I am doing huge data analysis using KNIME on Windows 7. Everything is working perfectly, but I was wondering why the calculations are taking long (2 days), although the processor is not very busy (the light is just blinking and I am able to run many other programs) and only about 0.5GB of RAM are being used (I got the value from the task manager). Is there anyway for KNIME to consume all the abilities of the machine and speed up the data analysis? I do run other programs like R on the same machine and it happily consumes 2.5 GB of RAM.


Thanks all,


The ammount of memory KNIME can use is controlled by the heap space allocation. 

If you are on 32bit you can set this up to 1Gb, on 64bit systems you can use as much memory as you like (within reason). 
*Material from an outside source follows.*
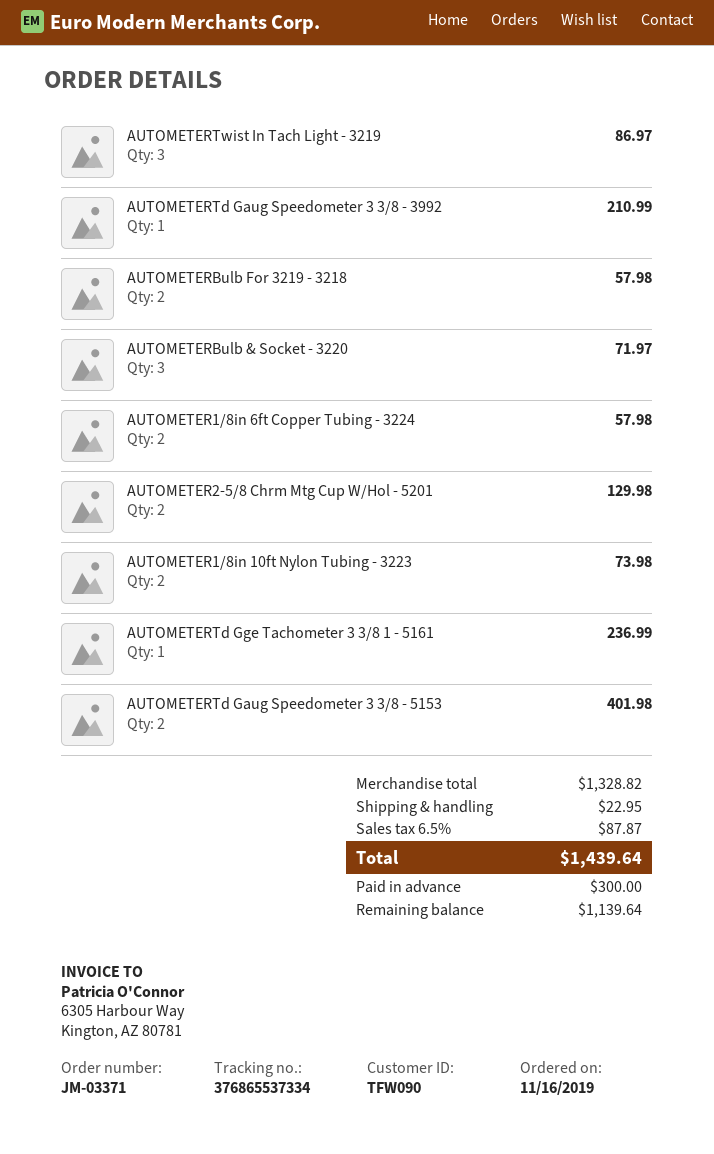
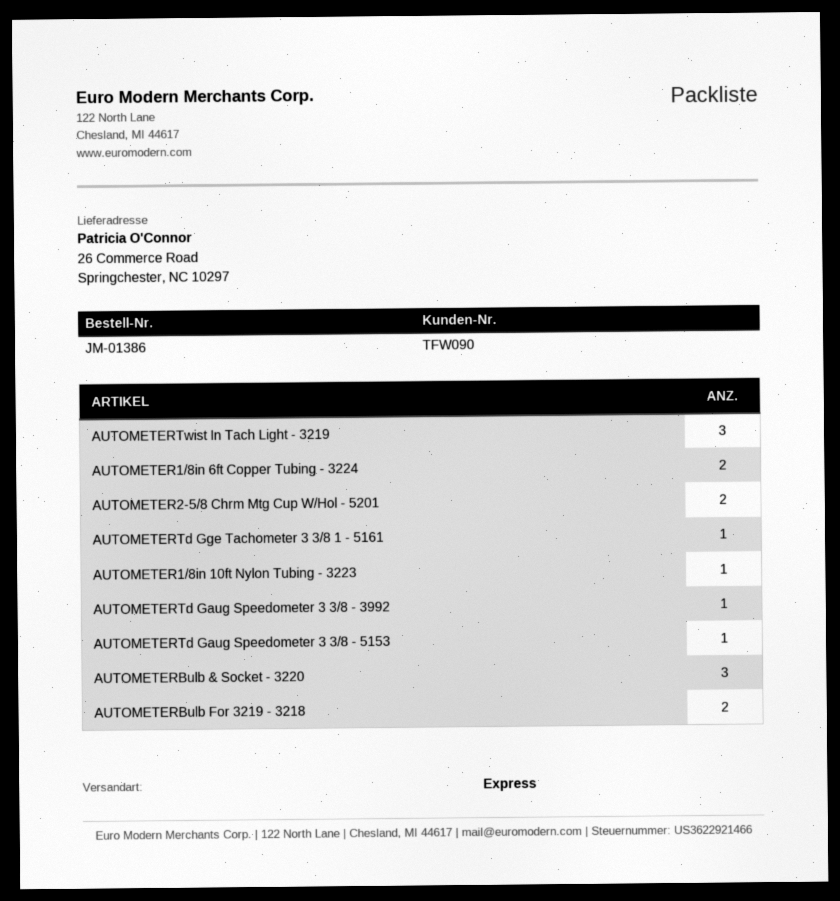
order number: JM-03371 -> JM-01386
AUTOMETER1/8in 10ft Nylon Tubing - 3223: 2 -> 1
AUTOMETERTd Gaug Speedometer 3 3/8 - 5153: 2 -> 1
You can change this value by editing the knime.ini file located in the KNIME directory. Change the value of -Xmx {number}m to -Xmx2g for 2GB. 





Thanks for the hint Sam. I found the Knime.ini file, the value is set to 1024, yet the program is only using 472 MB at the moment.

I am still trying to find a way to speed this up, the calculations I am doing are a lot of little processes (100x iterations of a decision tree for multiple datasets). I am not sure of that has to do with the RAM, but I am just not fully happy about my machine using 1/4 of it's power and taking a few days to make the calculations. Can you think of anything that I can check to speed up the process?


Many thanks,


Are the nodes all in a linear path? Not all of the nodes take advantage of multi core processors. So for example if you have a quad core and only run 1 thread at a time per node, and only 1 node at a time you will only use around 25% of your CPU. 

Lets say you have a workflow Node 1 --> Node 2 --> Node 3 --> end. Could you split the output of node 1 into multiple parts and run node 2 --> node 3 --> concatenate --> end instead? 

I believe the Parallel chunk nodes can help you automate this (from the KNIME labs), I've attached an example. 

As a general rule I find there is an overhead with looping and tasks that should be quick can take a while. 



I see what's happening here. Yes the processes are arranged in a linear fashion, I will try to split them into separate jobs and see if they work faster. Thanks.